Il lavoro c’è: basta cercarlo, spiega Elkann dall’alto della sua esperienza. Senza fare troppo gli schizzinosi, come direbbe la Fornero, e senza neppure starsene in panciolle a casa come bamboccioni, per dirla invece con Padoa-Schioppa. E a quelli che tirano fuori la storia secondo cui questa è forse la prima generazione a cui non possiamo promettere un futuro migliore del presente, John Elkann obietta, con la sicurezza dell’uomo che si è fatto tutto da solo e non deve dire grazie a nessuno: «Abbiamo più opportunità di quelle su cui potevano contare i nostri genitori». Sociologici ed economisti, storici e giuslavoristi si affannano a ragionare sulla crisi, cercando chissà quali ricette, ed ecco che John, con semplicità disarmante, se ne esce con la mancanza di determinazione delle giovani generazioni. Che il lavoro non lo cercano, non sia mai: loro lo vogliono servito comodo sotto casa e senza nemmeno una goccia di sudore da versare. È colpa loro, insomma. Perché Elkann, per quanto si sforzi, proprio non vede «una situazione di bisogno», vede piuttosto che «non c’è ambizione». In poche parole: non fingete, vi sta bene così.

Le parole di commento, allora. Solo due: cornuti e mazziati. Oppure: oltre il danno la beffa. Oltre il danno della disoccupazione, oltre stipendi tra i più bassi d’Europa, oltre, qui al Sud, la necessità di emigrare – necessità che però Elkann potrebbe presentare come piacere di esplorare il mondo verso nuove avventure – ci sta pure la beffa del capitalista (si può usare la parola?) che ti addossa la colpa di non sbatterti abbastanza per cercare lavoro. Alla prossima intervista, c’è caso che Elkann si inventi le «workhouses», istituti di correzione per fannulloni sfaccendati e senza lavoro, a cui imporre coattivamente prestazioni d’opera sottopagate. Così offerta e domanda di lavoro finalmente si incontreranno di nuovo. È una buona idea, la ebbero in Inghilterra nel ‘600, e aveva due pregi: colpevolizzava i poveri, e produceva manodopera a basso costo. Cosa si può volere di più?

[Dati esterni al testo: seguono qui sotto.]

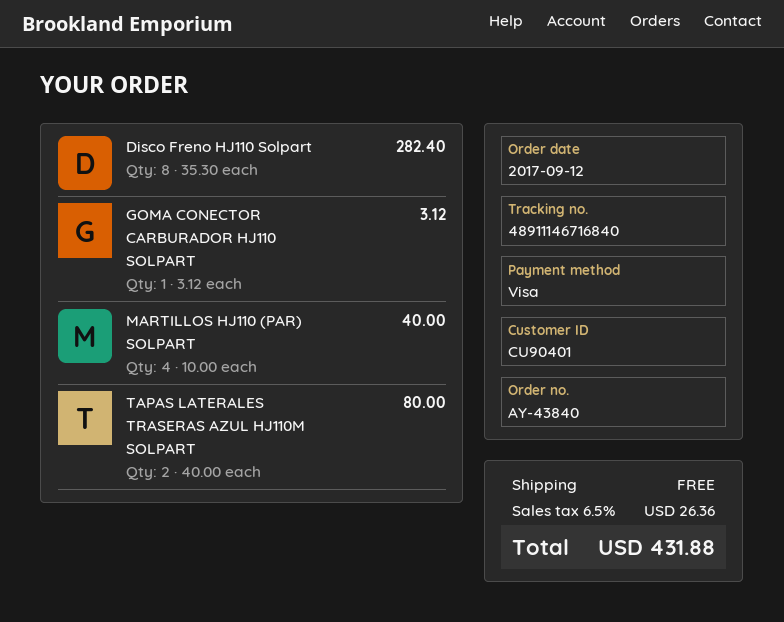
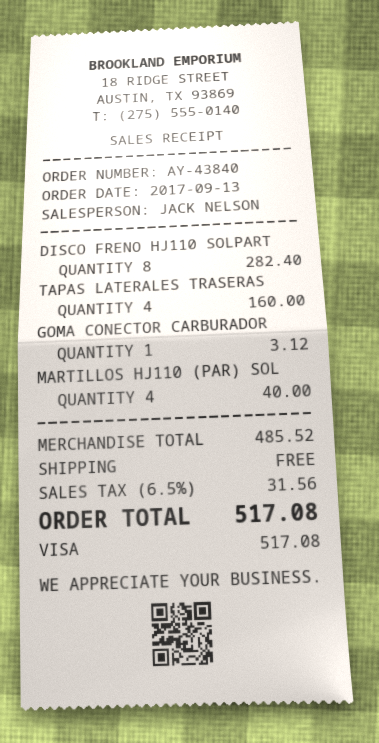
order date: 2017-09-12 -> 2017-09-13
TAPAS LATERALES TRASERAS AZUL HJ110M SOLPART: 2 for 80.00 -> 4 for 160.00
tax: 6.5% = 26.36 -> 6.5% = 31.56
total: 431.88 -> 517.08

Niente. Qualcosa di meno, forse. Ricordate Bartleby, lo scrivano di Hermann Melville, quello che, impiegato come copista in uno studio legale, comincia a un certo punto a rifiutarsi di svolgere le sue mansioni, e a furia di ripetere «preferirei di no» si lascia addirittura morire? Bene: John Elkann lo taccerebbe di fannullaggine, o di neghittosità, senza scorgere in quel rifiuto alcuna traccia di una critica radicale alle condizioni di lavoro e di vita moderne. Preghi allora Elkann che nelle aziende che presiede nessuno incroci le braccia e cominci a dire «preferirei di no», come Bartleby; trovi anzi un altro modo per rivolgersi alle giovani generazioni. Che per fortuna ancora preferiscono o preferirebbero di sì: preferirebbero – e come! – lavorare, preferirebbero pure arricchirsi, mettere a frutto i loro talenti, costruire una società migliore e un mondo più giusto, e invece debbono sperare che le borse di studio non si riducano ulteriormente, che si trovi uno straccio di contratto anche come ascensorista, che le ore di lavoro siano regolarmente retribuite, e che ce la si possa fare anche senza santi in paradiso. Proprio come ha avuto non la fortuna ma senz’altro il merito di farcela John o Gioann Elkann, l’umile contadino delle Langhe divenuto Presidente della Fiat.